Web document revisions
————
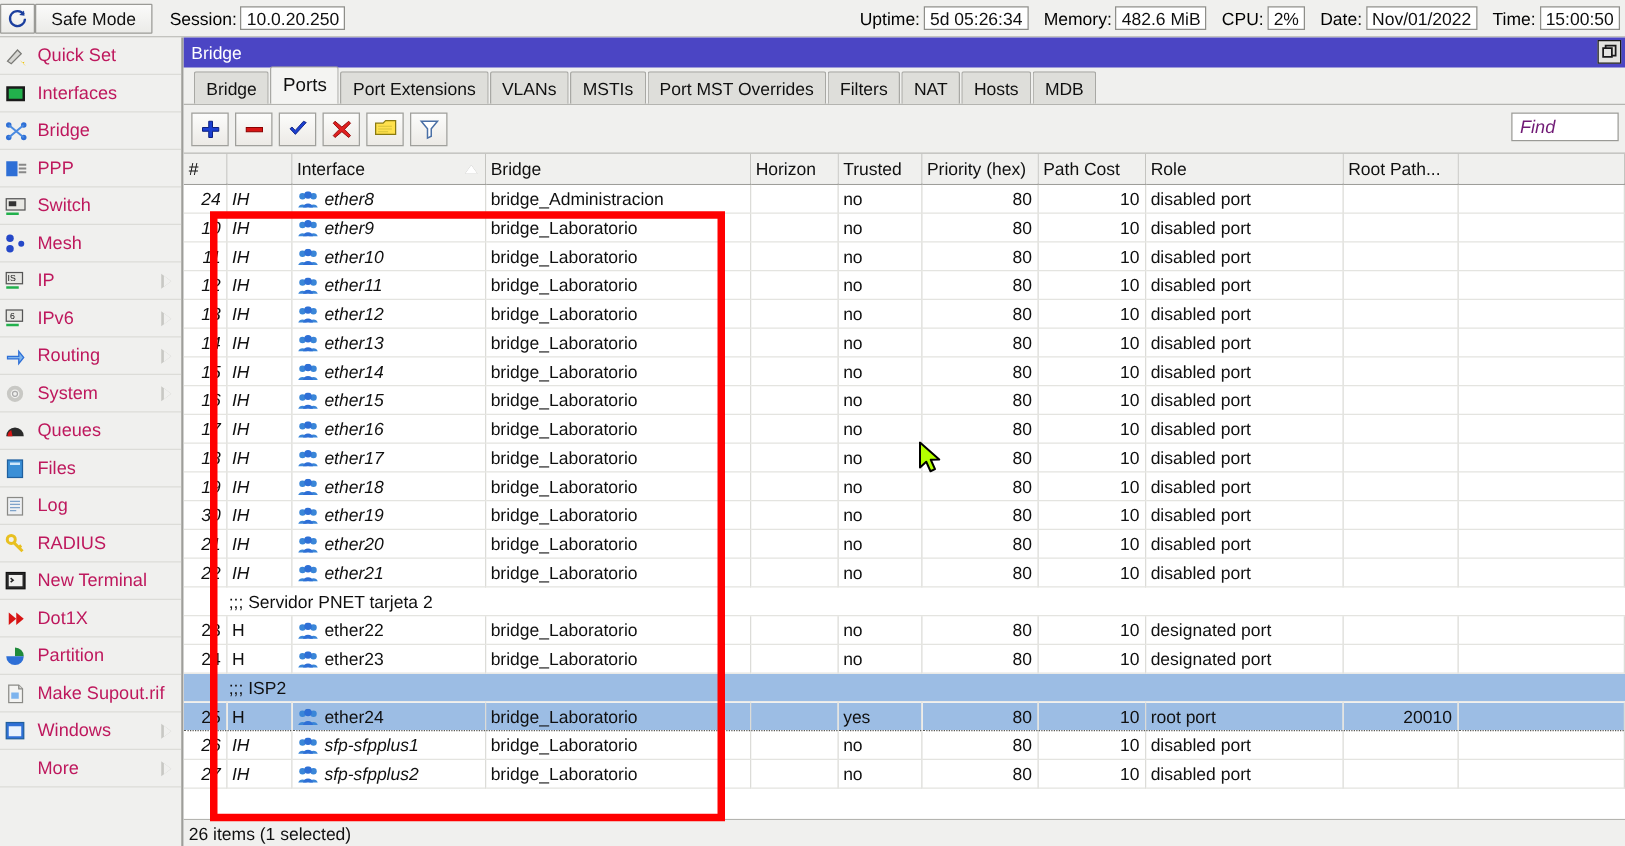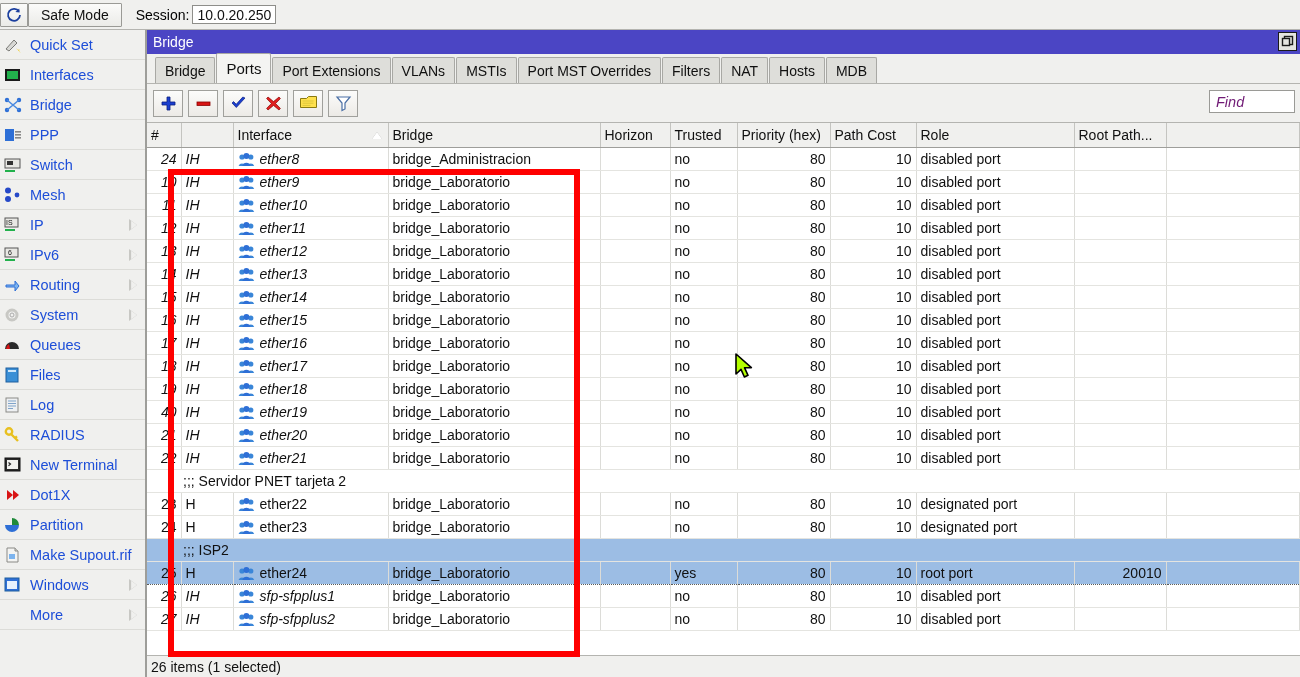--- a/index.html
+++ b/index.html
@@ -52,21 +52,21 @@
     border-right: 2px solid #9e9e9a;
     overflow: hidden;
   }
   .menu-item {
     position: relative;
     height: 30px;
     display: flex; align-items: center;
     padding-left: 2px;
     border-bottom: 1px solid #dcdcd8;
     font-size: 14.5px;
-    color: #1d4ed8;
+    color: #be185d;
     cursor: default;
   }
   .menu-item .mi-ico {
     width: 22px; height: 18px; margin-right: 6px;
     flex: 0 0 22px;
     display: flex; align-items: center; justify-content: center;
   }
   .menu-item .mi-label { white-space: nowrap; }
   .mi-arrow {
     position: absolute; right: 8px; top: 50%; transform: translateY(-50%);
@@ -254,20 +254,32 @@
         <path d="M13 4.5A6 6 0 1 0 14 8" fill="none" stroke="#1b3f9e" stroke-width="1.8"></path>
         <path d="M13.2 1.4 L13.6 5.6 L9.4 5.0 Z" fill="#1b3f9e"></path>
       </svg>
     </div>
     <div class="tb-btn">
       <span>Safe Mode</span>
     </div>
     <span class="tb-label">Session:</span>
     <div class="tb-field">10.0.20.250</div>
 
+    <div id="topbar-right">
+      <span class="tb-label">Uptime:</span>
+      <div class="tb-field">5d 05:26:34</div>
+      <span class="tb-label">Memory:</span>
+      <div class="tb-field">482.6 MiB</div>
+      <span class="tb-label">CPU:</span>
+      <div class="tb-field">2%</div>
+      <span class="tb-label">Date:</span>
+      <div class="tb-field">Nov/01/2022</div>
+      <span class="tb-label">Time:</span>
+      <div class="tb-field">15:00:50</div>
+    </div>
   </div>
 
   <div id="sidebar">
       <div class="menu-item">
         <span class="mi-ico">
           <svg width="18" height="16" viewBox="0 0 18 16">
             <path d="M2 12 L10 3 L13 6 L5 14 Z" fill="#d8d8d4" stroke="#7a7a76"></path>
             <path d="M12 11 l1.5 2 2-.6 -.6 2 2 1.5" fill="#f0c400"></path>
           </svg>
         </span>
@@ -786,21 +798,21 @@
               <td class="">bridge_Laboratorio</td>
               <td class=""></td>
               <td class="">no</td>
               <td class="c-num-r">80</td>
               <td class="c-num-r">10</td>
               <td class="">disabled port</td>
               <td class="c-num-r"></td>
               <td class=""></td>
             </tr>
             <tr class="row-italic ">
-              <td class="c-num">40</td>
+              <td class="c-num">30</td>
               <td class="c-flag">IH</td>
               <td class="c-iface"><span class="ifico"><svg width="17" height="14" viewBox="0 0 17 14">
                     <circle cx="4" cy="4" r="2.6" fill="#3a86d8"></circle>
                     <path d="M0.6 13 a3.6 3.6 0 0 1 6.8 0 z" fill="#3a86d8"></path>
                     <circle cx="12.8" cy="4" r="2.6" fill="#3a86d8"></circle>
                     <path d="M9.4 13 a3.6 3.6 0 0 1 6.8 0 z" fill="#3a86d8"></path>
                     <circle cx="8.4" cy="3" r="3" fill="#2e6fd6"></circle>
                     <path d="M4.4 13 a4.1 4.1 0 0 1 8 0 z" fill="#2e6fd6"></path>
                   </svg></span><span class="ifname">ether19</span></td>
               <td class="">bridge_Laboratorio</td>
————
■ **What this task involves**: Every line above in which the word "center" occurs is to be copied.

■ **Exercise output**:
     display: flex; align-items: center;
     display: flex; align-items: center; justify-content: center;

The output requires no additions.